Depuis deux jours, cette guerre médiatique s’empare de nouveaux médias. Les bruits de bottes se font entendre sur Twitter et Youtube et nos belligérants hyper connectés s’adonnent à l’extrême obscénité de la tweet-war. Mercredi dans la soirée, le compte Twitter du porte-parole de l’armée israélienne commençait par poster ceci : « Nous recommandons qu’aucun des membres du Hamas, qu’ils soient en bas de l’échelle ou hauts dirigeants, ne mette le nez dehors dans les jours à venir. » La riposte virtuelle des Brigades Al-Quassam, branche armée de l’organisation palestinienne, ne tarda évidemment pas à arriver.
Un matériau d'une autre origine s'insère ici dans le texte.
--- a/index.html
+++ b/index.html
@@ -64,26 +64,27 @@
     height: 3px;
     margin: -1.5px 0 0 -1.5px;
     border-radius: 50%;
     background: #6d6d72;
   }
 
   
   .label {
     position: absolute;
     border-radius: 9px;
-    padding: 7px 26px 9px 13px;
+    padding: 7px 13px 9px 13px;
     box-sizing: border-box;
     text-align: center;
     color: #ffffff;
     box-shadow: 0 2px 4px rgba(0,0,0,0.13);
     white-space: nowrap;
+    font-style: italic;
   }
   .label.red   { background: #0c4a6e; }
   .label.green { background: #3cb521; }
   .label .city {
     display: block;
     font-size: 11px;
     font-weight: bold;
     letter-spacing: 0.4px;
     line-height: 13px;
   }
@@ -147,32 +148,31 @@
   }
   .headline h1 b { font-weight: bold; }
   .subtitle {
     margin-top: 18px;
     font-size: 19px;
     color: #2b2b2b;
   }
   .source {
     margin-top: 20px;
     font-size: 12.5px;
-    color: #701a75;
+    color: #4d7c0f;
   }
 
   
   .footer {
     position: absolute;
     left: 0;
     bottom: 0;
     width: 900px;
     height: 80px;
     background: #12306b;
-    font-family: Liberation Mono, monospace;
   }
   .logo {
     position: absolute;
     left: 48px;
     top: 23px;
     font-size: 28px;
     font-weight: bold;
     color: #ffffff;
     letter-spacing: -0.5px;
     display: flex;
Une déclaration dont le style mélange vocabulaire pieux et haine d’un autre temps : « Nos mains bénies toucheront vos dirigeants et soldats où qu’ils se trouvent (vous avez ouvert les portes de l’enfer sur vous-mêmes). » No comment (même Mathieu Kassovitz, habituel trublion du réseau social, en resta sans voix…). Ajoutez à cela le fait que fleurissent sur Instagram (application photo en vogue) les clichés esthétisés d’un conflit en cours et vous obtiendrez un trouble profond et durable pour qui voit la guerre sans y être habitué. Oui, il y a une véritable obscénité à présenter un conflit avec un tel détachement. Non, la guerre, même si l’on y est habitué en Israël et en Palestine, n’est pas un spectacle que l’on regarde par la fenêtre en twittant. Il y a une faute incroyable des communicants à jouer de la sorte avec les codes du gaming (jeux de guerre) faisant ainsi muer une guerre qui fait des morts en semi-virtualité markétée et offerte à tous.
Sionistes, pro-palestiniens et/ou supporters d’une solution pacifique, ne tombez pas dans le piège d’un glissement de la réalité vers le virtuel, il ne servira pas votre cause…
PS : je voulais ecrire le silence , merci de corriger .
Certes une banalisation de l’immonde est irrecevable .Par ailleurs le sience de BHL dans sa propre revue reste suspect ! Il s’eleve contre la realite du Soudan et refoule a ce jour son rebond sur Israel !
A quand un article epistemologique comme on aime venant de lui !
Vanessa De Loya
Psychanalyste
Bravo pour cette analyse.
Du coup, je pense (avec modération) à Guy Debord et « la société du spectacle ».